**ACTIVITY**:
Starting at the line with "text: 83,277 ->", copy each line through the last one below exactly as written, without any pictures.

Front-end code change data
..........

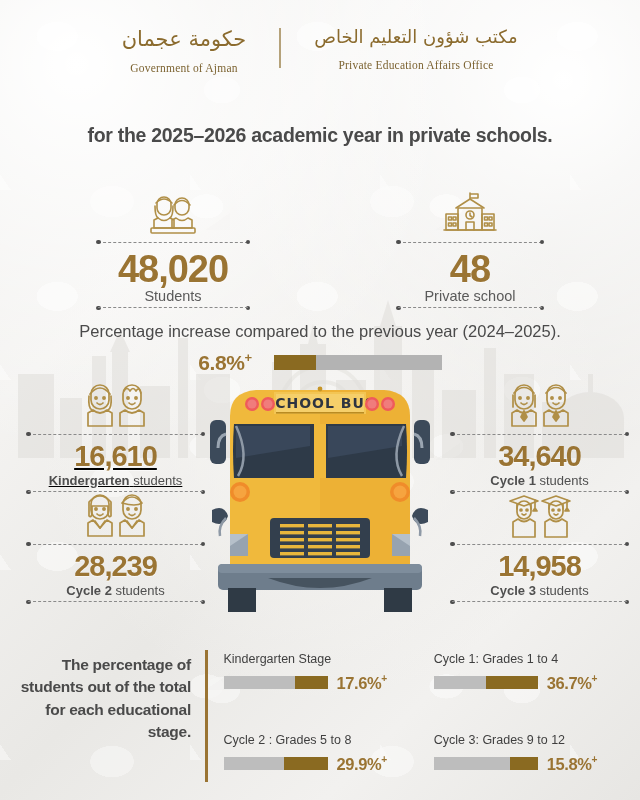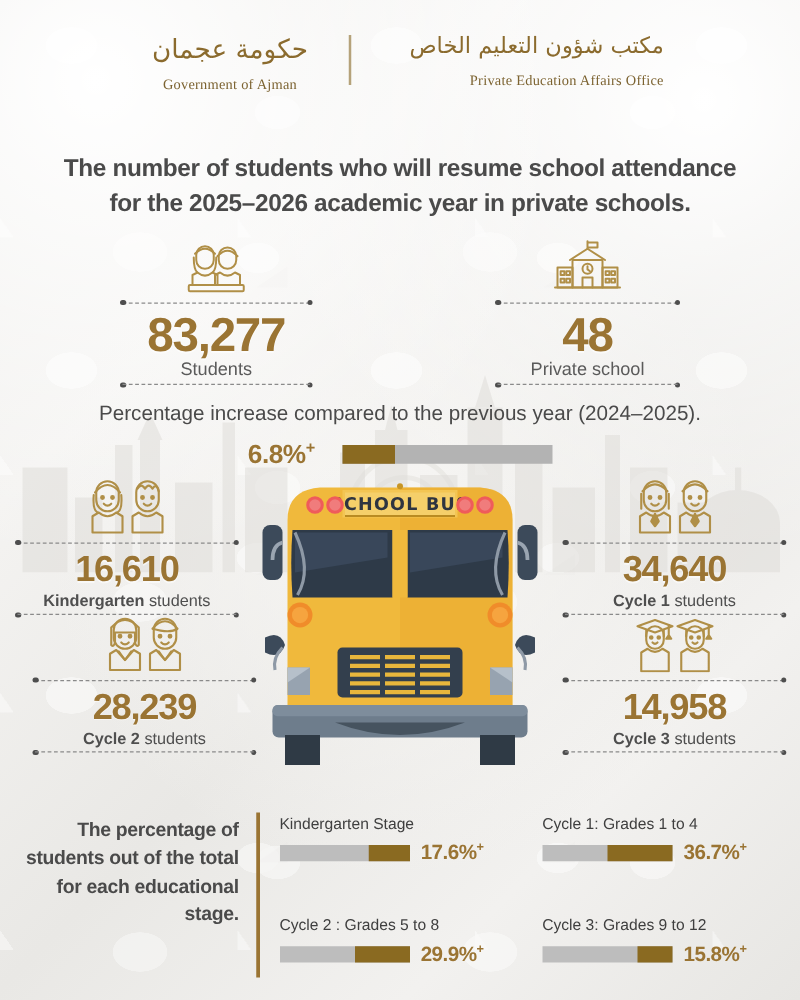"مكتب شؤون التعليم الخاص" .logo-col.right { align-items: flex-end -> none }
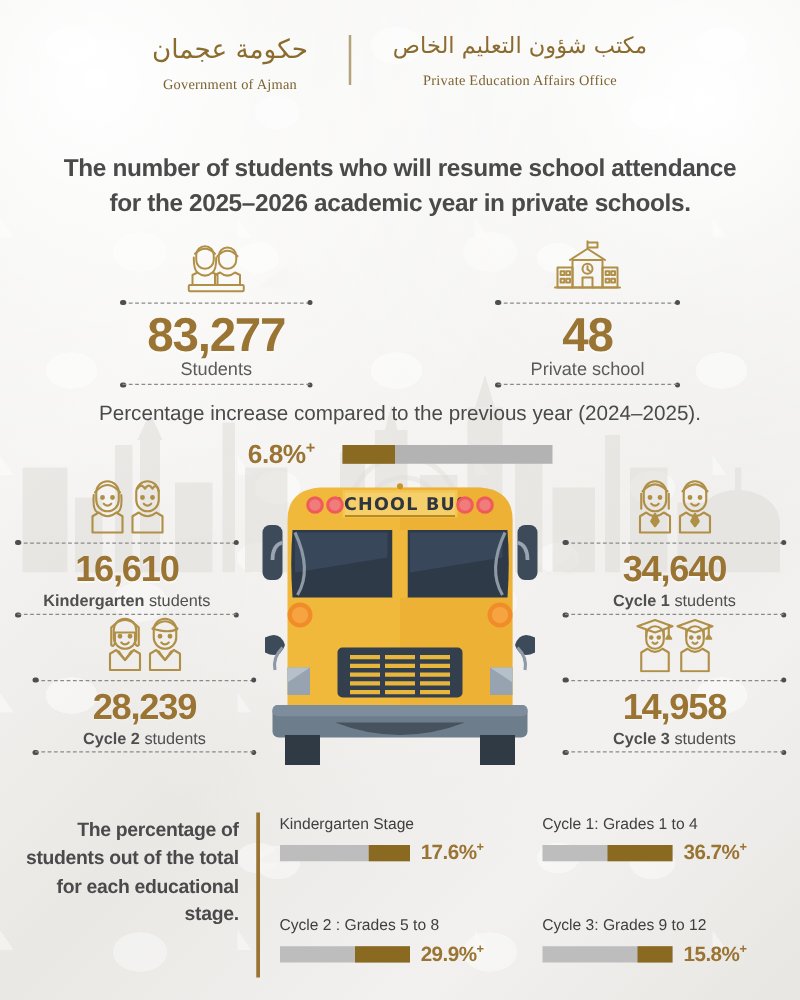"The number of students who" div { html: <div>The number of students who will resume school attendance</div> -> none }
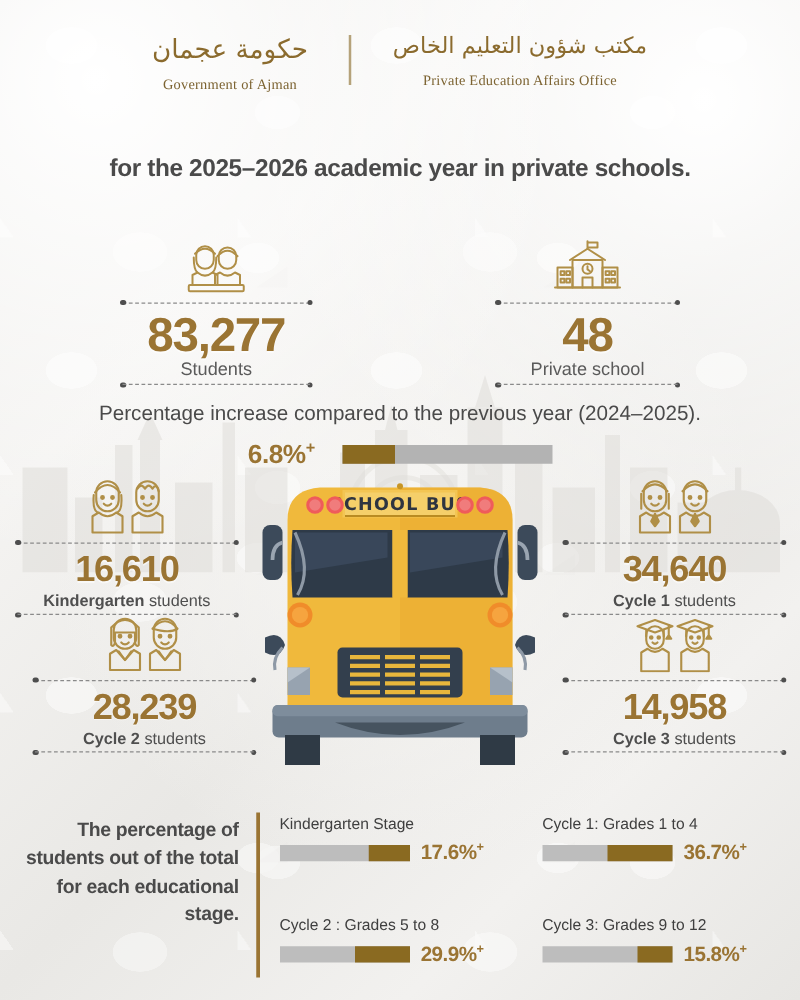"83,277" div.num { text: 83,277 -> 48,020 }
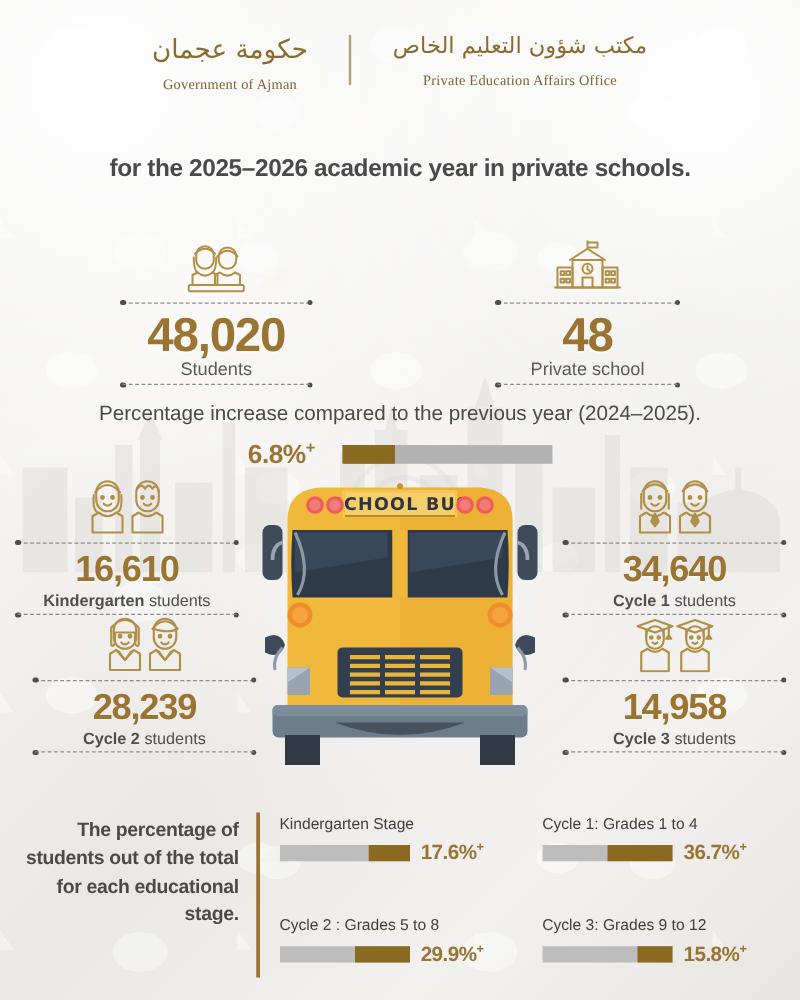"16,610" div.cyc { left: 14px -> 28px; text-decoration: none -> underline }
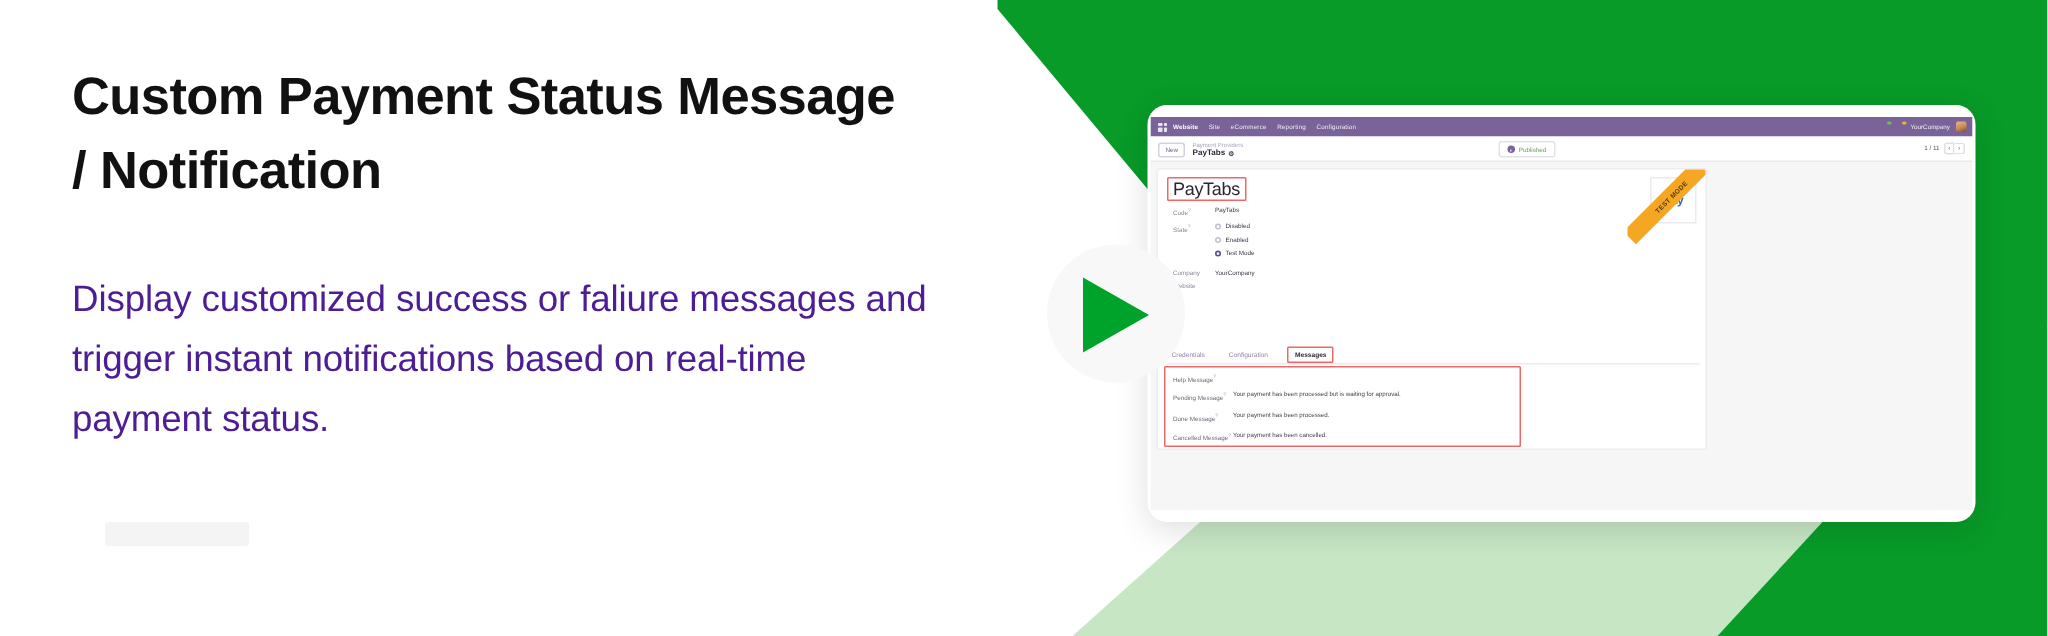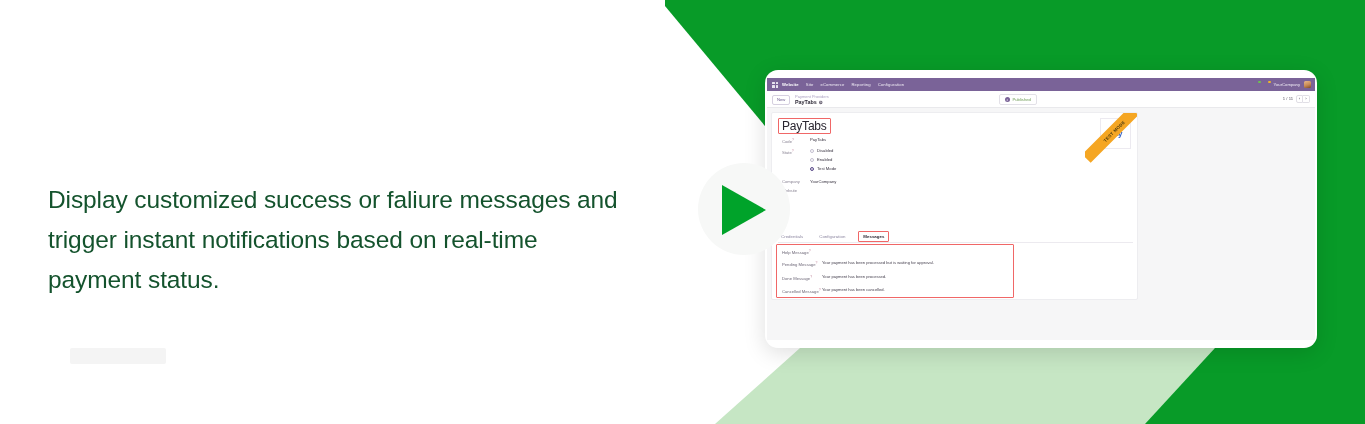"Custom Payment Status Message /" div.headline { html: none -> <div>Custom Payment Status Message / Notification</div> }
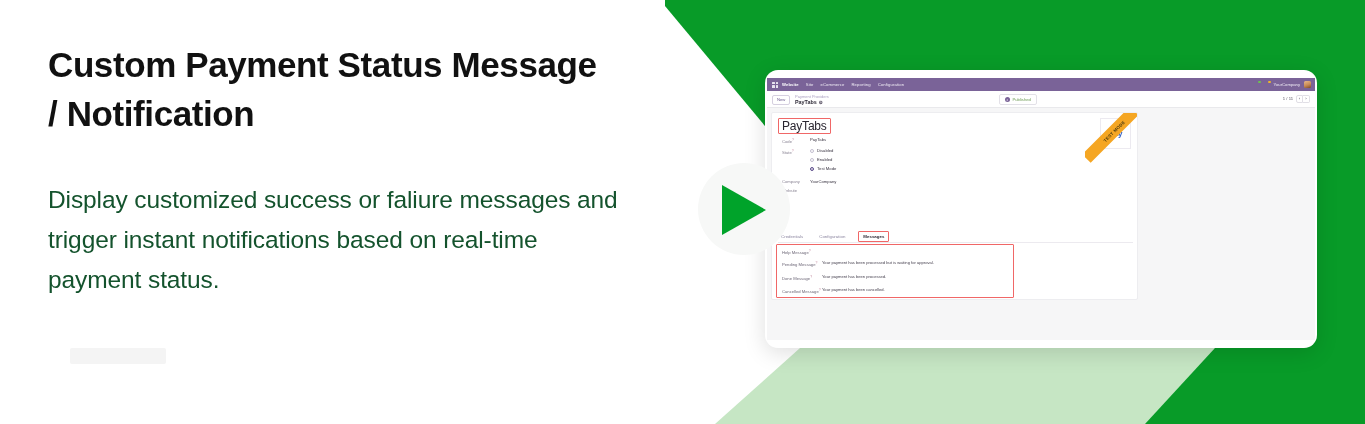"Display customized success or faliure" .subcopy { color: #14532d -> #4c1d95 }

..........

**ANSWER BELOW**:
"83,277" div.num { text: 83,277 -> 48,020 }
"16,610" div.cyc { left: 14px -> 28px; text-decoration: none -> underline }
"Custom Payment Status Message /" div.headline { html: none -> <div>Custom Payment Status Message / Notification</div> }
"Display customized success or faliure" .subcopy { color: #14532d -> #4c1d95 }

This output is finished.